User interface change data
※ ※ ※

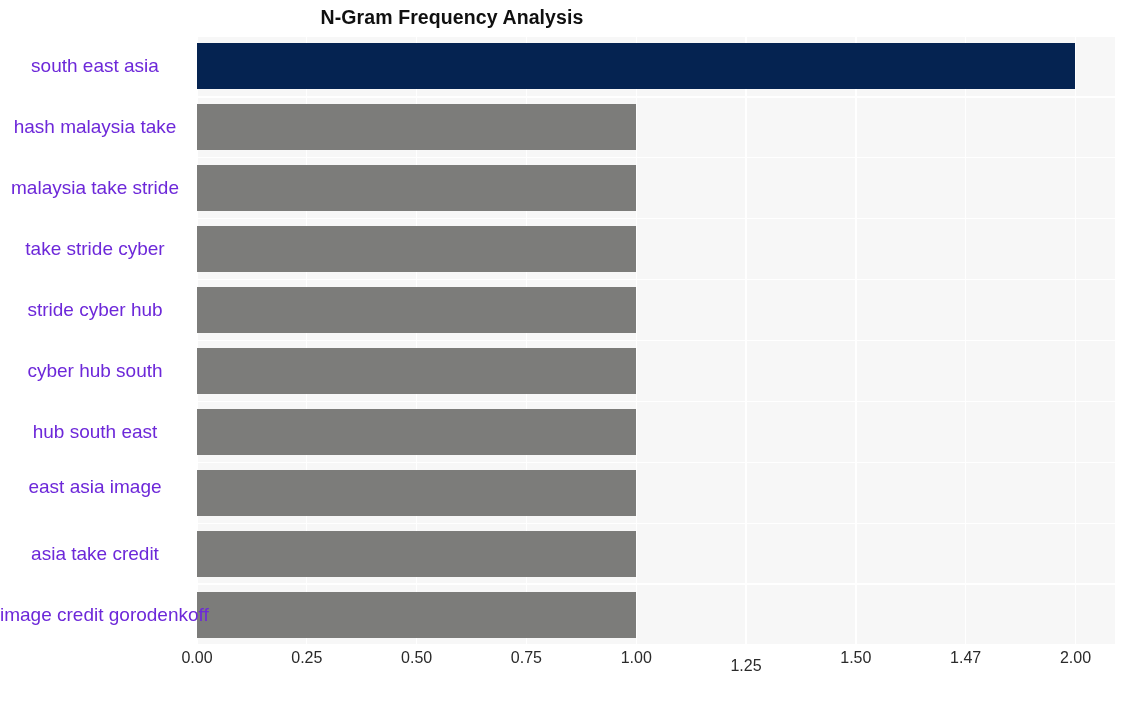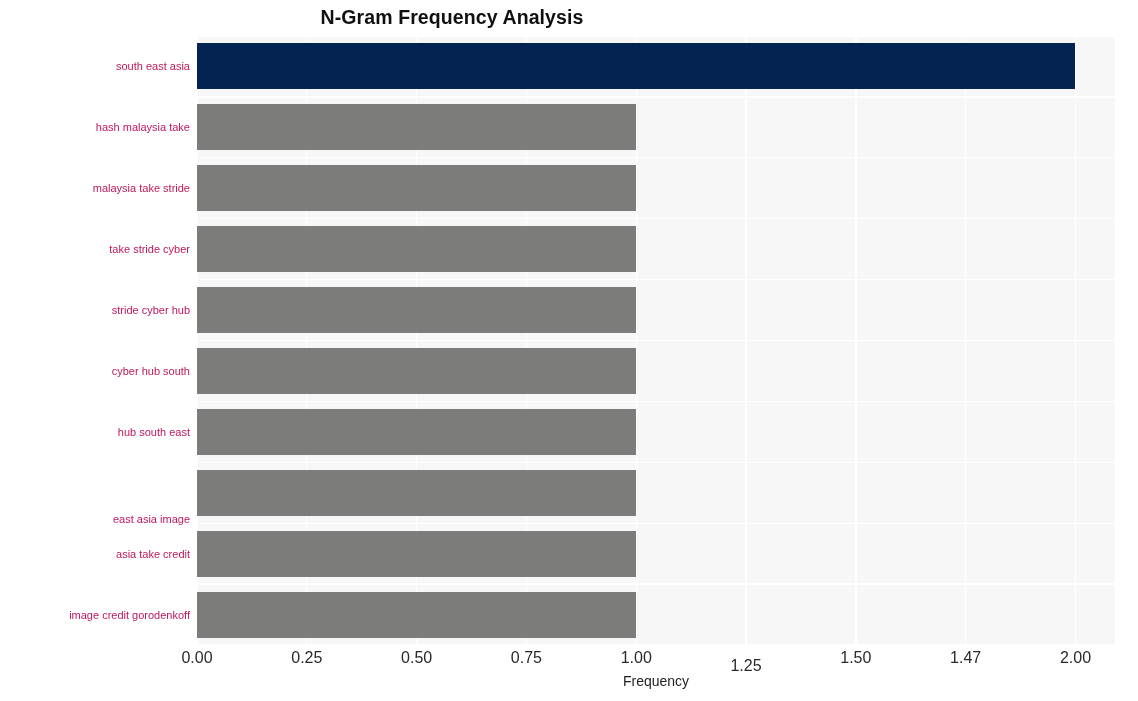--- a/index.html
+++ b/index.html
@@ -86,9 +86,9 @@
     position: absolute;
     right: 0;
     width: 190px;
-    text-align: right;
-    font-size: 11px;
-    color: #be185d;
+    text-align: center;
+    font-size: 19px;
+    color: #6d28d9;
     white-space: nowrap;
     line-height: 16px;
   }

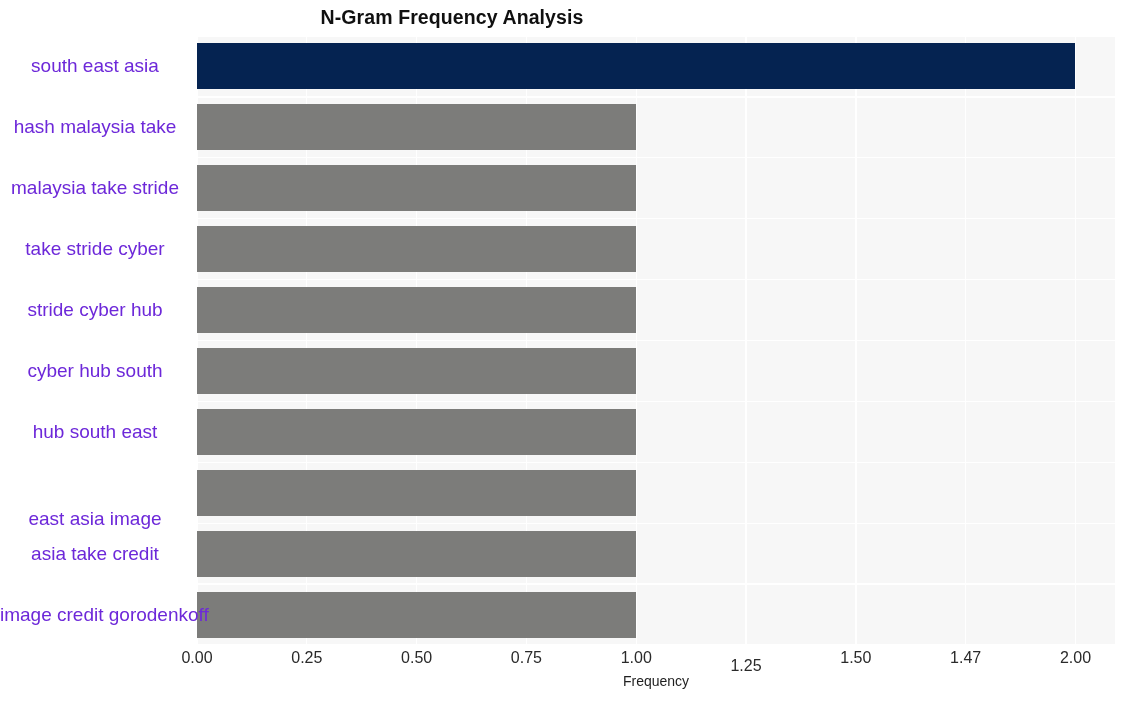--- a/index.html
+++ b/index.html
@@ -174,7 +174,7 @@
       <div class="ytick-label" style="top: 266.05px;">stride cyber hub</div>
       <div class="ytick-label" style="top: 326.95px;">cyber hub south</div>
       <div class="ytick-label" style="top: 387.85px;">hub south east</div>
-      <div class="ytick-label" style="top: 475px; margin-left: 37px;">east asia image</div>
+      <div class="ytick-label" style="top: 443px; margin-left: 37px;">east asia image</div>
       <div class="ytick-label" style="top: 509.65px;">asia take credit</div>
       <div class="ytick-label" style="top: 570.55px;">image credit gorodenkoff</div>
     </div>

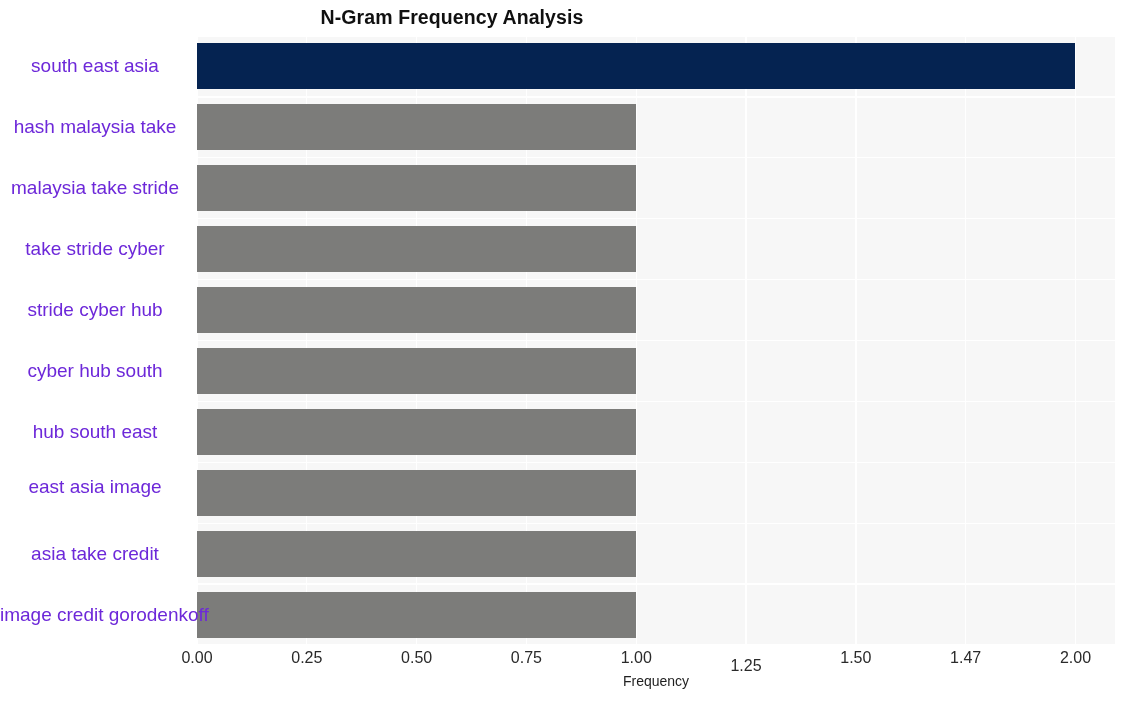--- a/index.html
+++ b/index.html
@@ -191,7 +191,6 @@
       <div class="xtick-label" style="left: 878.469px; text-align: right;">2.00</div>
     </div>
 
-  <div id="xaxis-title">Frequency</div>
 
 </div>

※ ※ ※

Work required
Your answer should be a single number: the count of lines above that contain the word "south".

Output for this exercise
2